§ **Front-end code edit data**

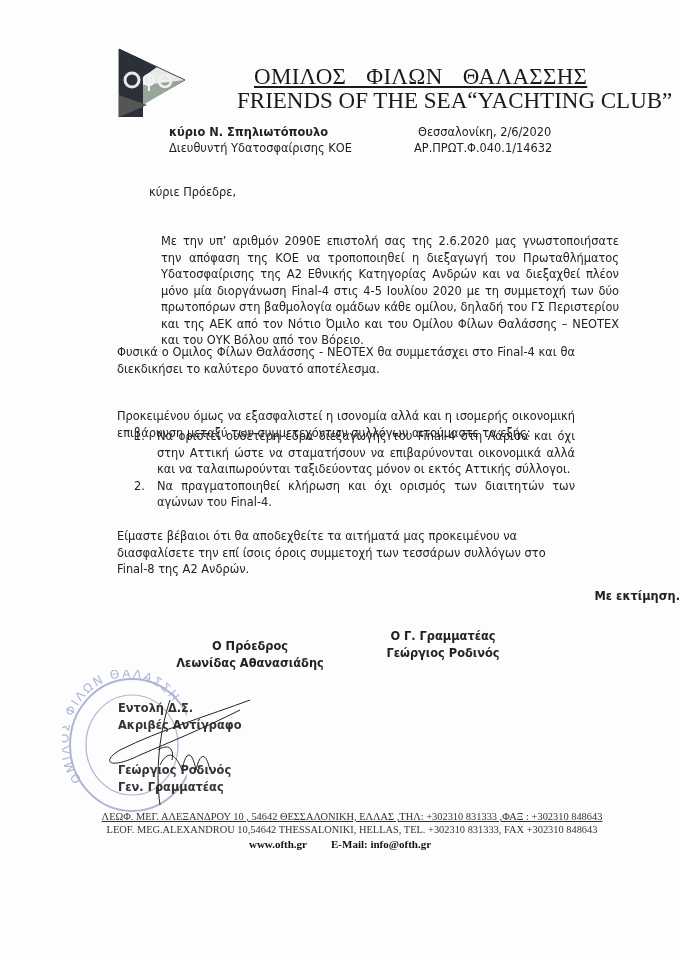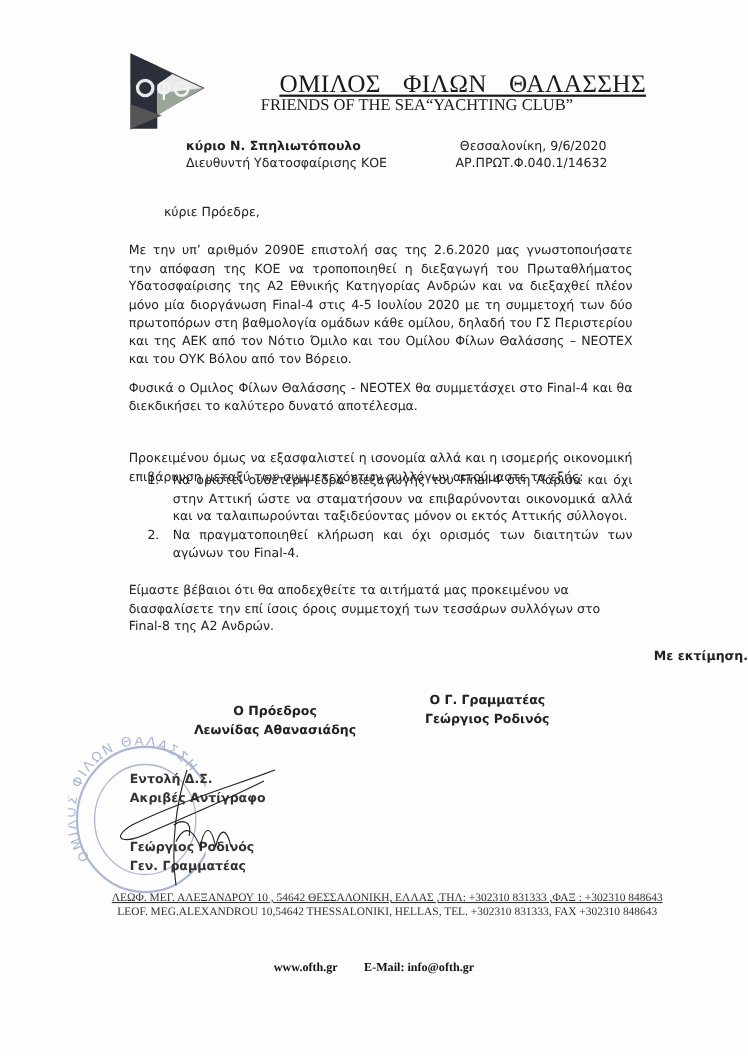--- a/index.html
+++ b/index.html
@@ -11,7 +11,7 @@
     
     .logo { left: 117px; top: 47px; width: 70px; height: 72px; }
     .club-gr { left: 254px; top: 64px; font-family: "Liberation Serif", serif; font-size: 23px; text-decoration: underline; word-spacing: 14px; color: #1a1a1a; letter-spacing: 0.3px; }
-    .club-en { left: 237px; top: 88px; font-family: "Liberation Serif", serif; font-size: 15px; color: #1a1a1a; }
+    .club-en { left: 237px; top: 88px; font-family: "Liberation Serif", serif; font-size: 23px; color: #1a1a1a; }
     
     .to { left: 117px; top: 124px; font-size: 11.4px; line-height: 16px; }
     .to .label { display: inline-block; width: 52px; }

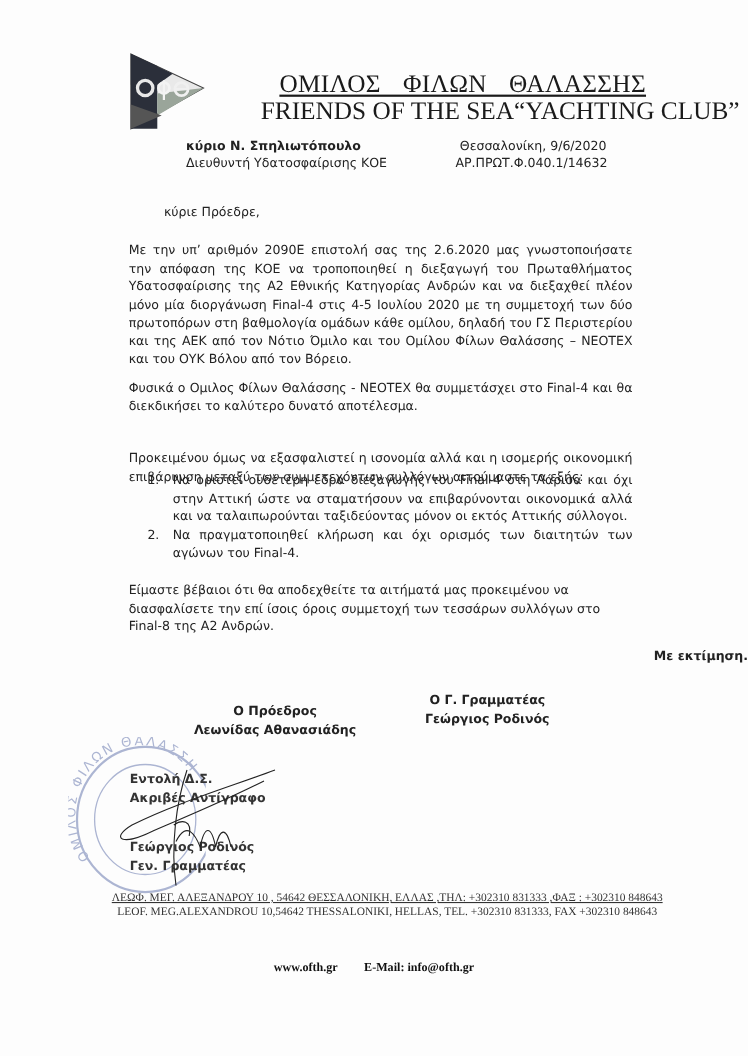--- a/index.html
+++ b/index.html
@@ -68,7 +68,7 @@
 </div>
 
 <div class="abs date">
-  <div style="padding-left:4px">Θεσσαλονίκη, 9/6/2020</div>
+  <div style="padding-left:4px">Θεσσαλονίκη, 2/6/2020</div>
   <div>ΑΡ.ΠΡΩΤ.Φ.040.1/14632</div>
 </div>
 

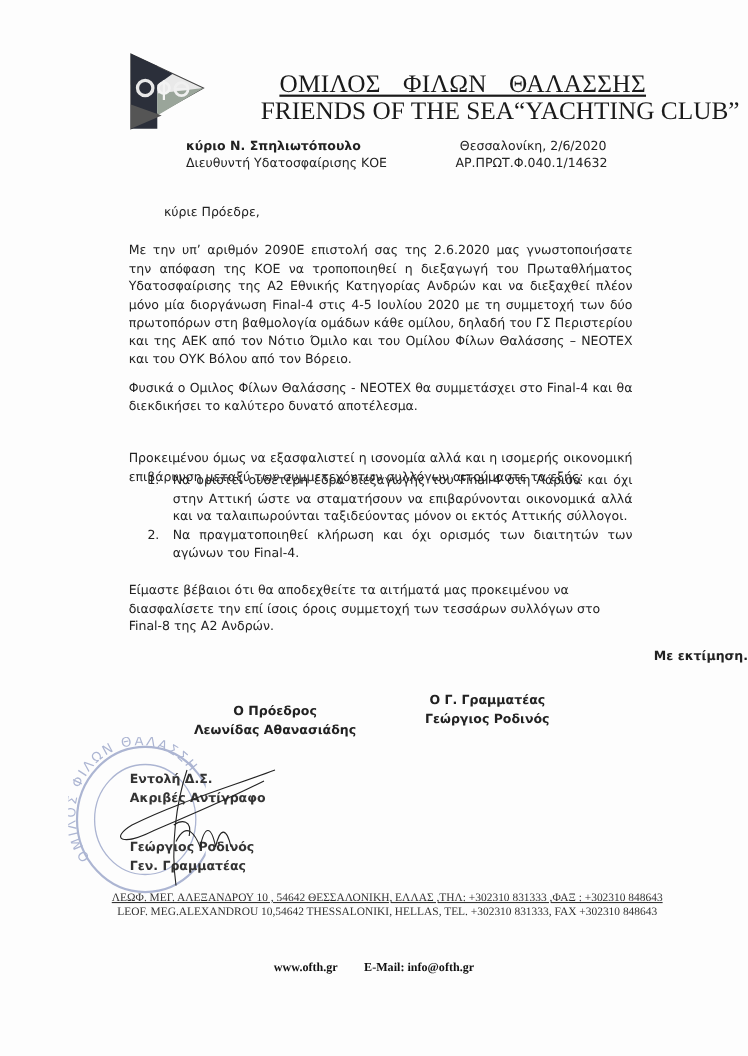--- a/index.html
+++ b/index.html
@@ -21,7 +21,7 @@
     
     .body { left: 117px; width: 458px; font-size: 11.4px; line-height: 16.5px; }
     .salutation { top: 184px; margin-left: 32px; }
-    .p1 { top: 219px; text-align: justify; }
+    .p1 { top: 233px; text-align: justify; margin-left: 44px; }
     .p2 { top: 344px; text-align: justify; }
     .p3 { top: 408px; text-align: justify; }
     .list { left: 134px; top: 428px; width: 441px; font-size: 11.4px; line-height: 16.5px; margin: 0; padding: 0; list-style: none; }

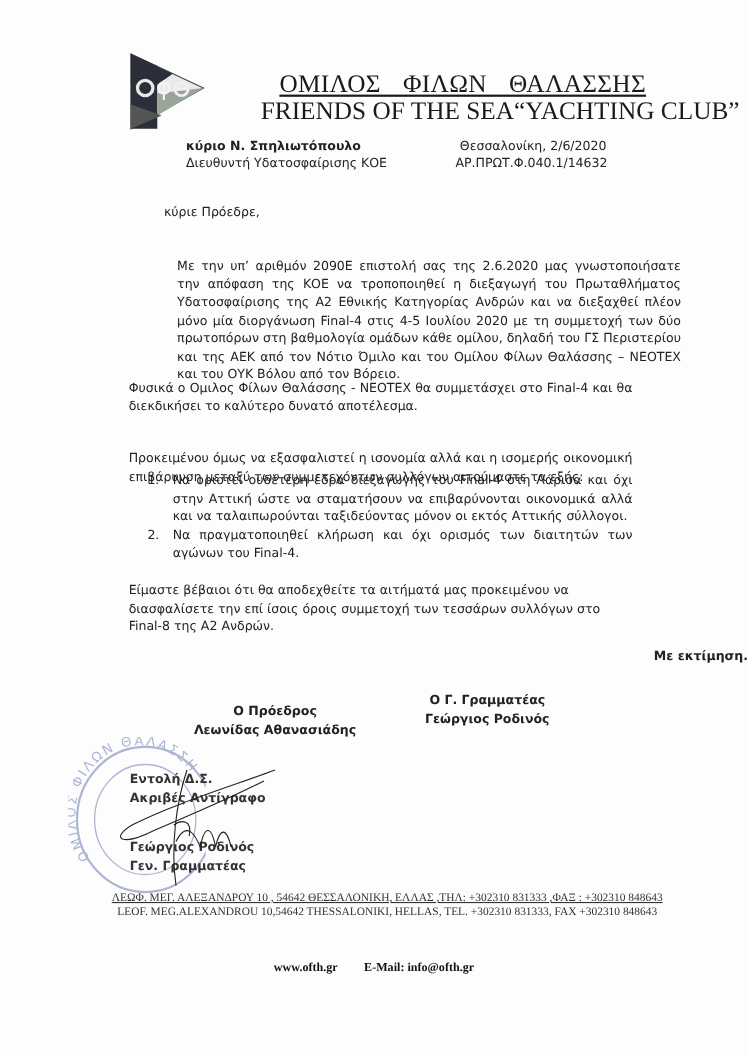--- a/index.html
+++ b/index.html
@@ -40,7 +40,7 @@
     .footer { left: 0; width: 680px; text-align: center; font-family: "Liberation Serif", serif; font-size: 10.4px; color: #333; }
     .f1 { top: 811px; left: 52px; width: 600px; text-decoration: underline; }
     .f2 { top: 824px; left: 52px; width: 600px; }
-    .f3 { top: 838px; font-weight: bold; font-size: 11px; color: #111; margin-top: 36px; }
+    .f3 { top: 838px; font-weight: bold; font-size: 11px; color: #111; }
     .f3 span + span { margin-left: 24px; }
   </style>
 </head>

§ **REQUIRED ACTION**
Once the pictures are set aside, transcribe the remaining lines above exactly.

§ **EXERCISE RESULT**
--- a/index.html
+++ b/index.html
@@ -11,7 +11,7 @@
     
     .logo { left: 117px; top: 47px; width: 70px; height: 72px; }
     .club-gr { left: 254px; top: 64px; font-family: "Liberation Serif", serif; font-size: 23px; text-decoration: underline; word-spacing: 14px; color: #1a1a1a; letter-spacing: 0.3px; }
-    .club-en { left: 237px; top: 88px; font-family: "Liberation Serif", serif; font-size: 15px; color: #1a1a1a; }
+    .club-en { left: 237px; top: 88px; font-family: "Liberation Serif", serif; font-size: 23px; color: #1a1a1a; }
     
     .to { left: 117px; top: 124px; font-size: 11.4px; line-height: 16px; }
     .to .label { display: inline-block; width: 52px; }

--- a/index.html
+++ b/index.html
@@ -68,7 +68,7 @@
 </div>
 
 <div class="abs date">
-  <div style="padding-left:4px">Θεσσαλονίκη, 9/6/2020</div>
+  <div style="padding-left:4px">Θεσσαλονίκη, 2/6/2020</div>
   <div>ΑΡ.ΠΡΩΤ.Φ.040.1/14632</div>
 </div>
 

--- a/index.html
+++ b/index.html
@@ -21,7 +21,7 @@
     
     .body { left: 117px; width: 458px; font-size: 11.4px; line-height: 16.5px; }
     .salutation { top: 184px; margin-left: 32px; }
-    .p1 { top: 219px; text-align: justify; }
+    .p1 { top: 233px; text-align: justify; margin-left: 44px; }
     .p2 { top: 344px; text-align: justify; }
     .p3 { top: 408px; text-align: justify; }
     .list { left: 134px; top: 428px; width: 441px; font-size: 11.4px; line-height: 16.5px; margin: 0; padding: 0; list-style: none; }

--- a/index.html
+++ b/index.html
@@ -40,7 +40,7 @@
     .footer { left: 0; width: 680px; text-align: center; font-family: "Liberation Serif", serif; font-size: 10.4px; color: #333; }
     .f1 { top: 811px; left: 52px; width: 600px; text-decoration: underline; }
     .f2 { top: 824px; left: 52px; width: 600px; }
-    .f3 { top: 838px; font-weight: bold; font-size: 11px; color: #111; margin-top: 36px; }
+    .f3 { top: 838px; font-weight: bold; font-size: 11px; color: #111; }
     .f3 span + span { margin-left: 24px; }
   </style>
 </head>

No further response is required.